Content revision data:

***

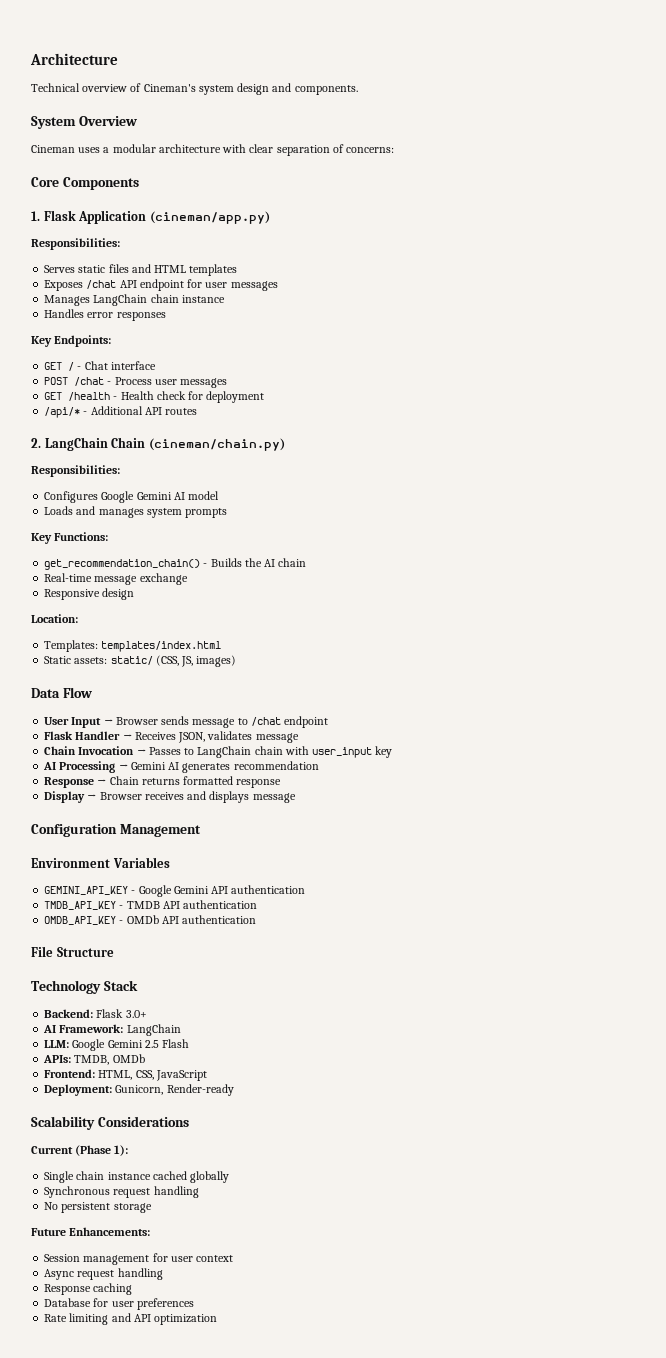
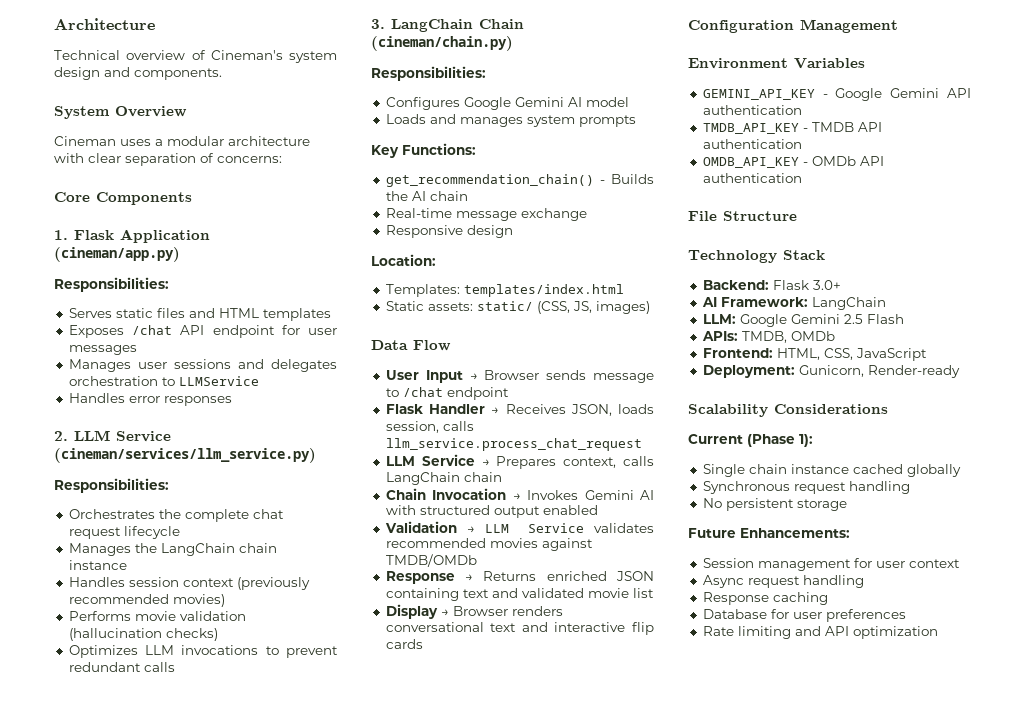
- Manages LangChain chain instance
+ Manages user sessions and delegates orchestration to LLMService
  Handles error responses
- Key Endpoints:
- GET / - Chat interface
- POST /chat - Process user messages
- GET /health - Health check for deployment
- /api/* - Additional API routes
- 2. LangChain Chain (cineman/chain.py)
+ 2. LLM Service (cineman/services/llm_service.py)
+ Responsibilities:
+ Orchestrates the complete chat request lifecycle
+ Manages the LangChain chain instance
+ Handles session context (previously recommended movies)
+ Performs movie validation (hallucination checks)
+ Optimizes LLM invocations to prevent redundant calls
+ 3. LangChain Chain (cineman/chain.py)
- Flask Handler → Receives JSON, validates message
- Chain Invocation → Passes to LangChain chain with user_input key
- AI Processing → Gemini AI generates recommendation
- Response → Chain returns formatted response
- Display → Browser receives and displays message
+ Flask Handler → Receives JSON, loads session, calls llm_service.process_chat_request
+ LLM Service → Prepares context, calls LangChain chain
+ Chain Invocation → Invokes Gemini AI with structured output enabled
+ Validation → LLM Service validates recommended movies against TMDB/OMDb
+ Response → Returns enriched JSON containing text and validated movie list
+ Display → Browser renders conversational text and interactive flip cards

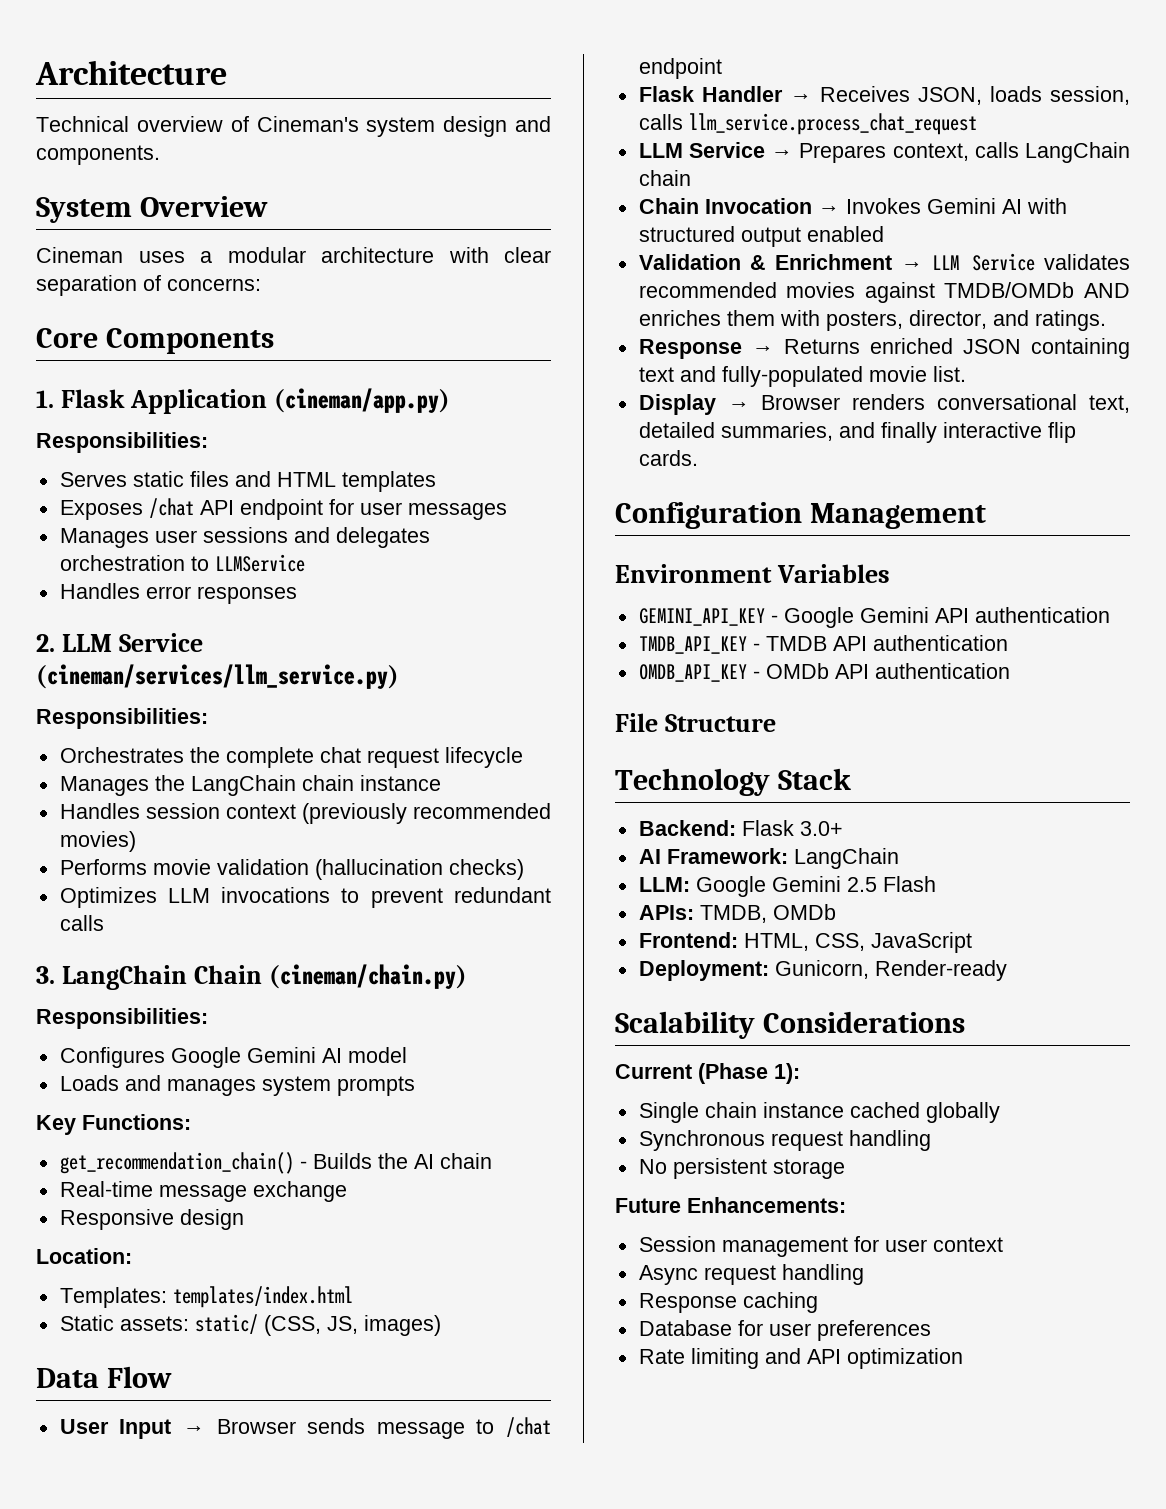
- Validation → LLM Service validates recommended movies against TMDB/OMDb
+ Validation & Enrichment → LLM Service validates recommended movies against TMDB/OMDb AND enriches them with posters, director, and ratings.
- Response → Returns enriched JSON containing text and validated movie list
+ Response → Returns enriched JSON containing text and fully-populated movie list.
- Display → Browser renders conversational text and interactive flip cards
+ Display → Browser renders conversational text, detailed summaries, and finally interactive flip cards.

***

** REQUIREMENT **
Using the records above, copy each line that contains "against".

** RESPONSE TO THE TASK **
+ Validation → LLM Service validates recommended movies against TMDB/OMDb
- Validation → LLM Service validates recommended movies against TMDB/OMDb
+ Validation & Enrichment → LLM Service validates recommended movies against TMDB/OMDb AND enriches them with posters, director, and ratings.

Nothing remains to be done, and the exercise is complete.